What you need to do: Please write out exactly the line containing "tax: 5.5% = 130.02 -> 5.5% = 127.47" below and every line after it, through the last one, but leave out any pictures.

(Change detection data)
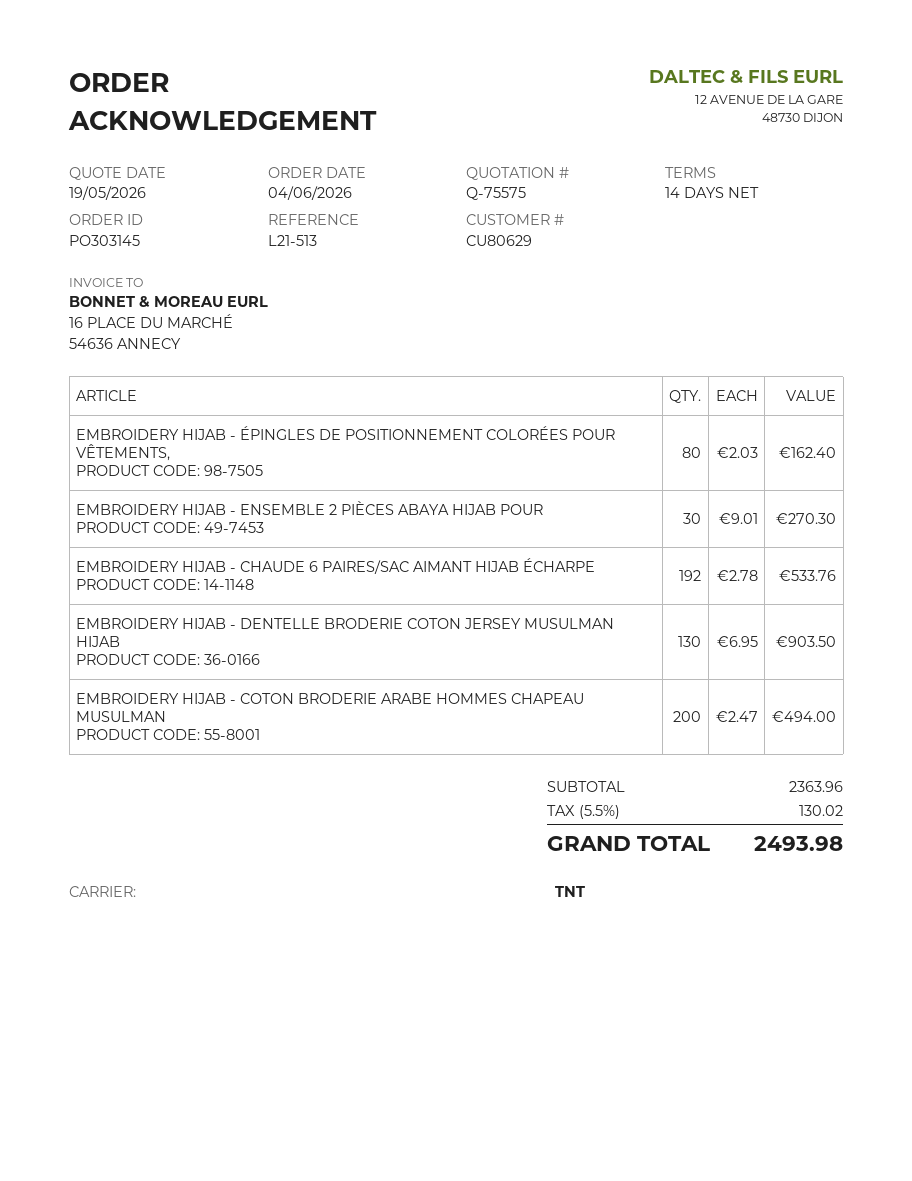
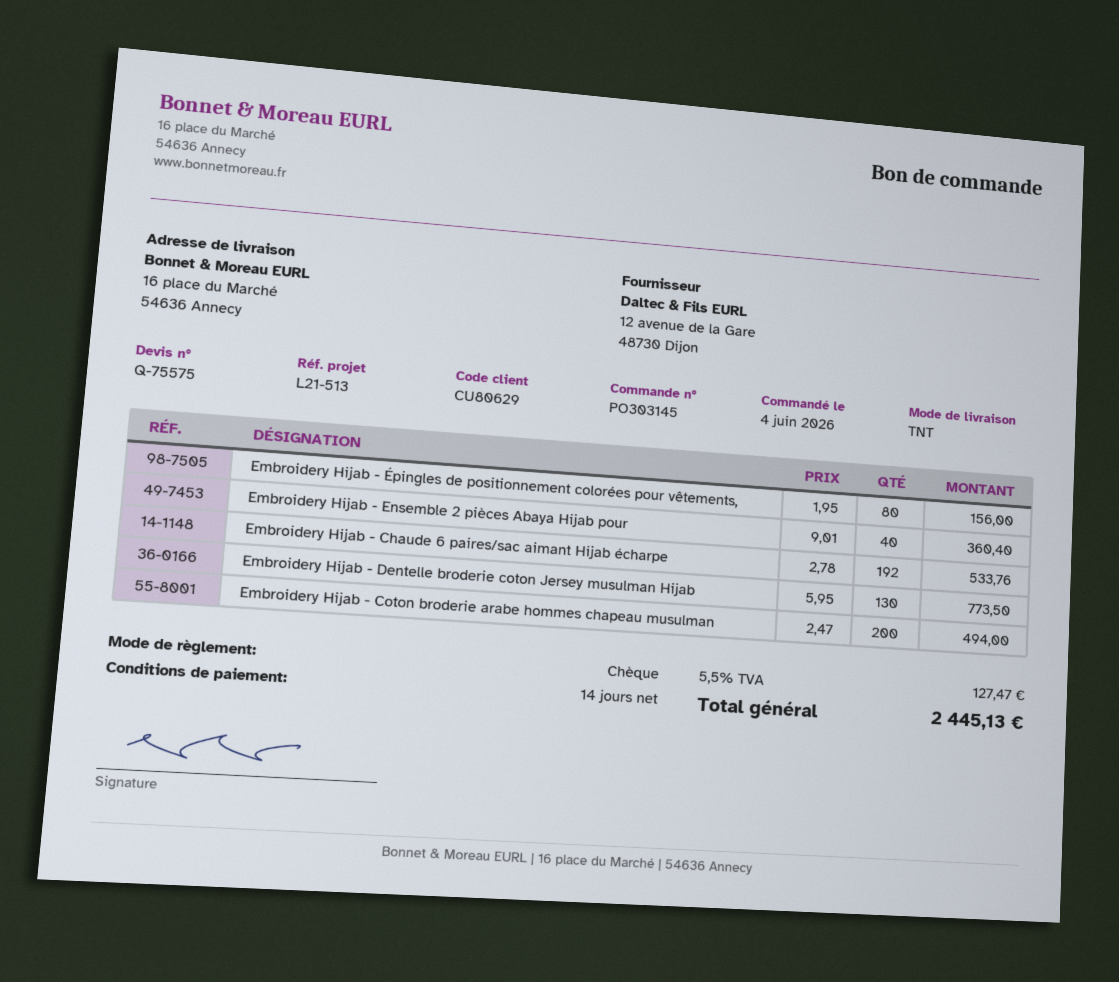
EMBROIDERY HIJAB - ÉPINGLES DE POSITIONNEMENT COLORÉES POUR VÊTEMENTS,: 80 x 2.03 = 162.40 -> 80 x 1.95 = 156.00
EMBROIDERY HIJAB - ENSEMBLE 2 PIÈCES ABAYA HIJAB POUR: 30 x 9.01 = 270.30 -> 40 x 9.01 = 360.40
EMBROIDERY HIJAB - DENTELLE BRODERIE COTON JERSEY MUSULMAN HIJAB: 130 x 6.95 = 903.50 -> 130 x 5.95 = 773.50
tax: 5.5% = 130.02 -> 5.5% = 127.47
total: 2493.98 -> 2445.13

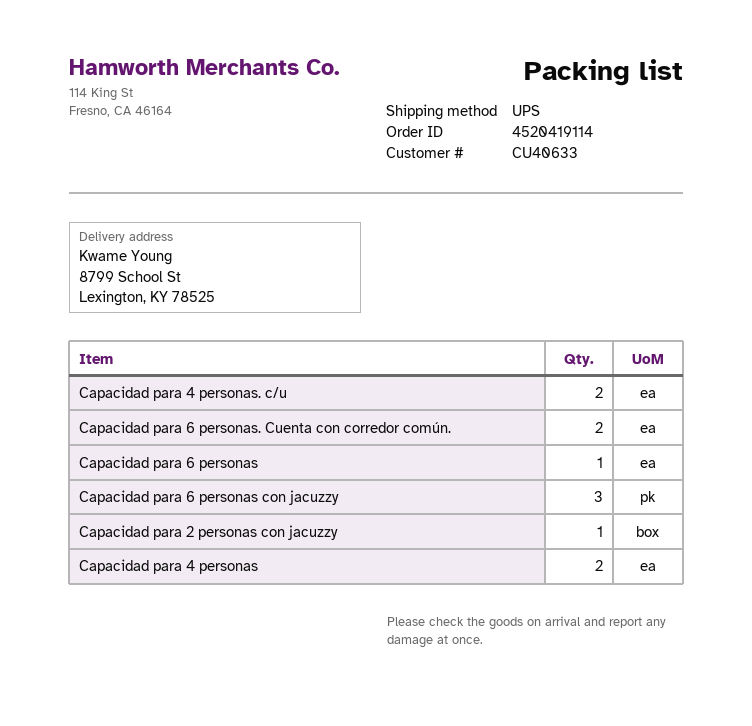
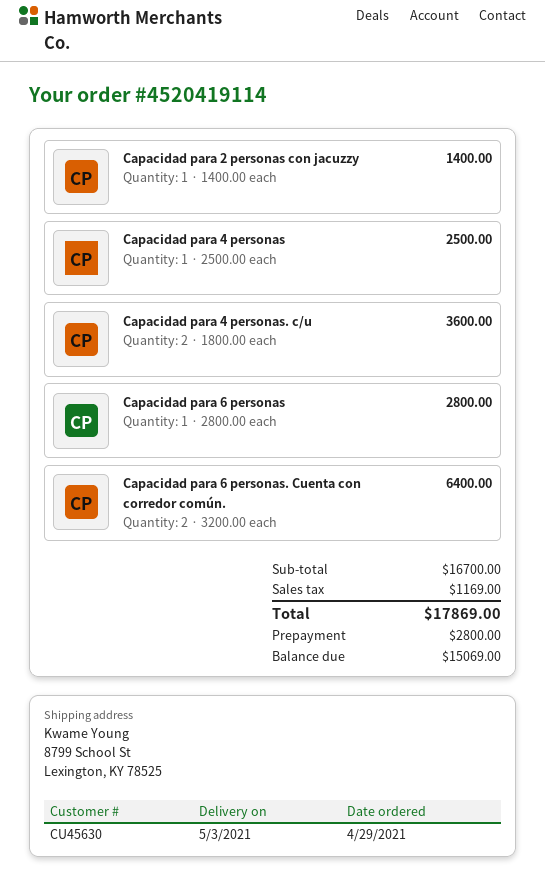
customer number: CU40633 -> CU45630
Capacidad para 6 personas con jacuzzy: 3 -> none
Capacidad para 4 personas: 2 -> 1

Output of the exercise:
tax: 5.5% = 130.02 -> 5.5% = 127.47
total: 2493.98 -> 2445.13

customer number: CU40633 -> CU45630
Capacidad para 6 personas con jacuzzy: 3 -> none
Capacidad para 4 personas: 2 -> 1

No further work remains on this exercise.